Background
The full-text indexing feature of OceanBase Database effectively addresses various challenges in real-world applications, especially in scenarios such as system log analysis and user behavior and profile analysis. This feature enables efficient data filtering and screening, as well as high-quality relevance assessment. Additionally, by combining sparse and dense vectors in a multi-stage retrieval architecture, OceanBase Database achieves more efficient retrieval performance in RAG systems within specific knowledge domains.
This tutorial uses a news and information business scenario as an example. In this scenario, the retrieval system faces three core challenges:
- Real-time requirements: Quickly locate target information from TB-level data.
- Semantic complexity: Address challenges in synonym handling and phrase recognition in natural language processing.
- Hybrid query demands: Enhance the joint optimization of text retrieval and structured queries.
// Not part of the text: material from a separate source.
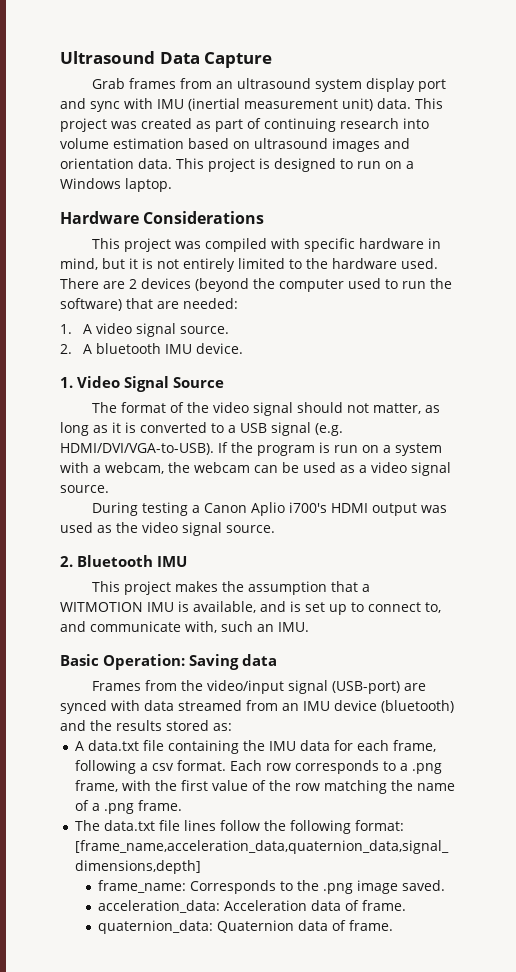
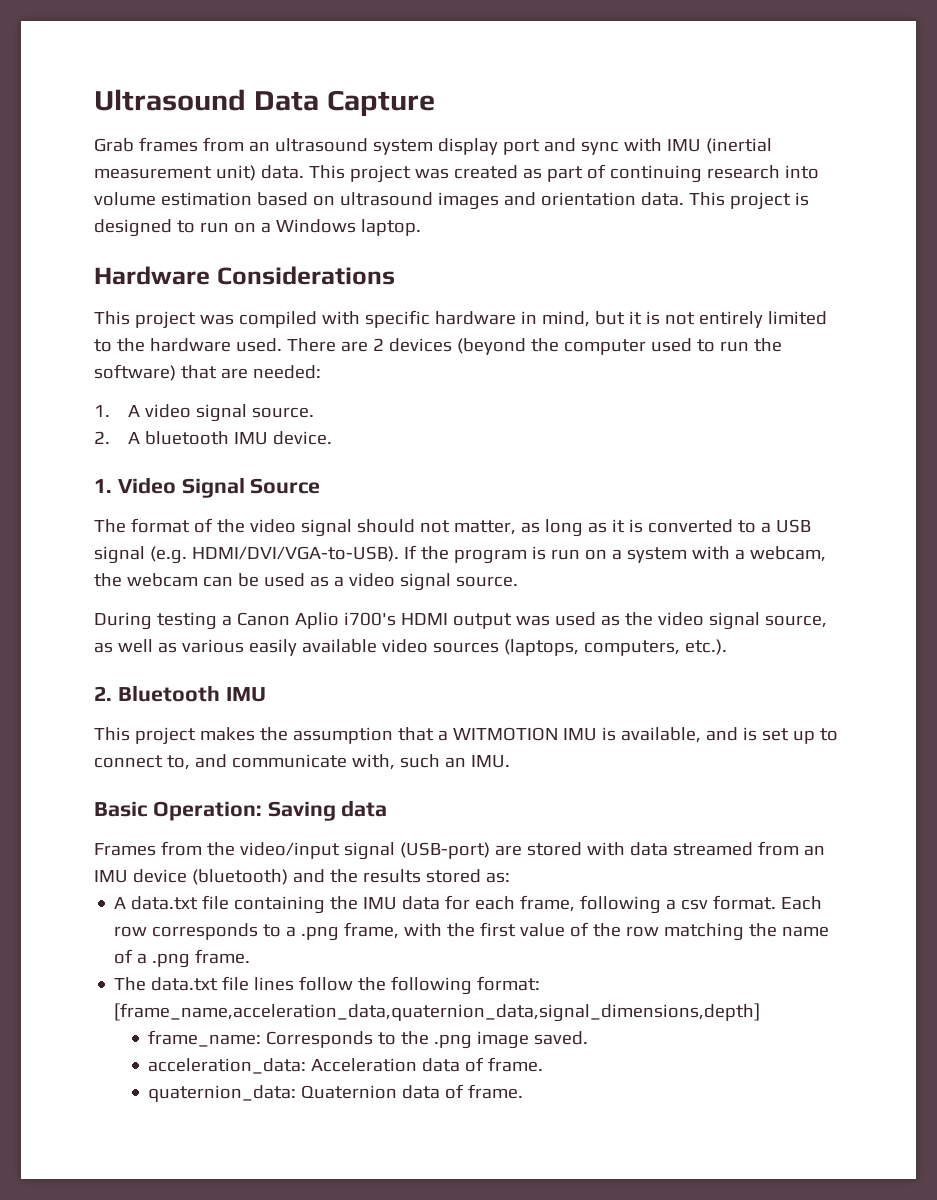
[226,525,275,533] source. -> [764,615,827,628] [94,639,727,656] source, as well as various easily available video sources (laptops, computers, etc.).
[60,700,107,714] synced -> [526,842,582,856] stored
This tutorial demonstrates how to use the full-text indexing feature to quickly find target news in a large amount of information. We will showcase the improvements in OceanBase Database's full-text indexing feature in terms of functionality, performance, and ease of use through keyword queries.
Overview
In the OceanBase storage engine, user documents (doc) and queries (query) are split into multiple keywords (word/token) using a tokenizer. These keywords, along with the statistical features of the documents, are stored in internal auxiliary tables (tablet) to facilitate relevance assessment (ranking) during the information retrieval phase. OceanBase employs the advanced BM25 algorithm, which more effectively calculates the relevance scores between keywords in user queries and stored documents, ultimately outputting the documents that meet the criteria along with their scores.

Prerequisites
To operate and experience the full-text indexing feature of OceanBase Database, make sure that the following conditions are met:
Environment requirements: You have deployed an OceanBase cluster of V4.3.5 BP1 or later and created a MySQL-compatible tenant. For more information about how to deploy an OceanBase cluster, see Overview. After the deployment is complete, run the following SQL statements to verify the cluster and tenant information:
-- Verify the cluster information. SELECT * FROM GV$OB_SERVERS; -- Verify the tenant information. SELECT * FROM oceanbase.DBA_OB_TENANTS;Privilege settings: The MySQL-compatible tenant that you created must have the privileges to insert and query data. For more information about how to set privileges, see Directly grant privileges.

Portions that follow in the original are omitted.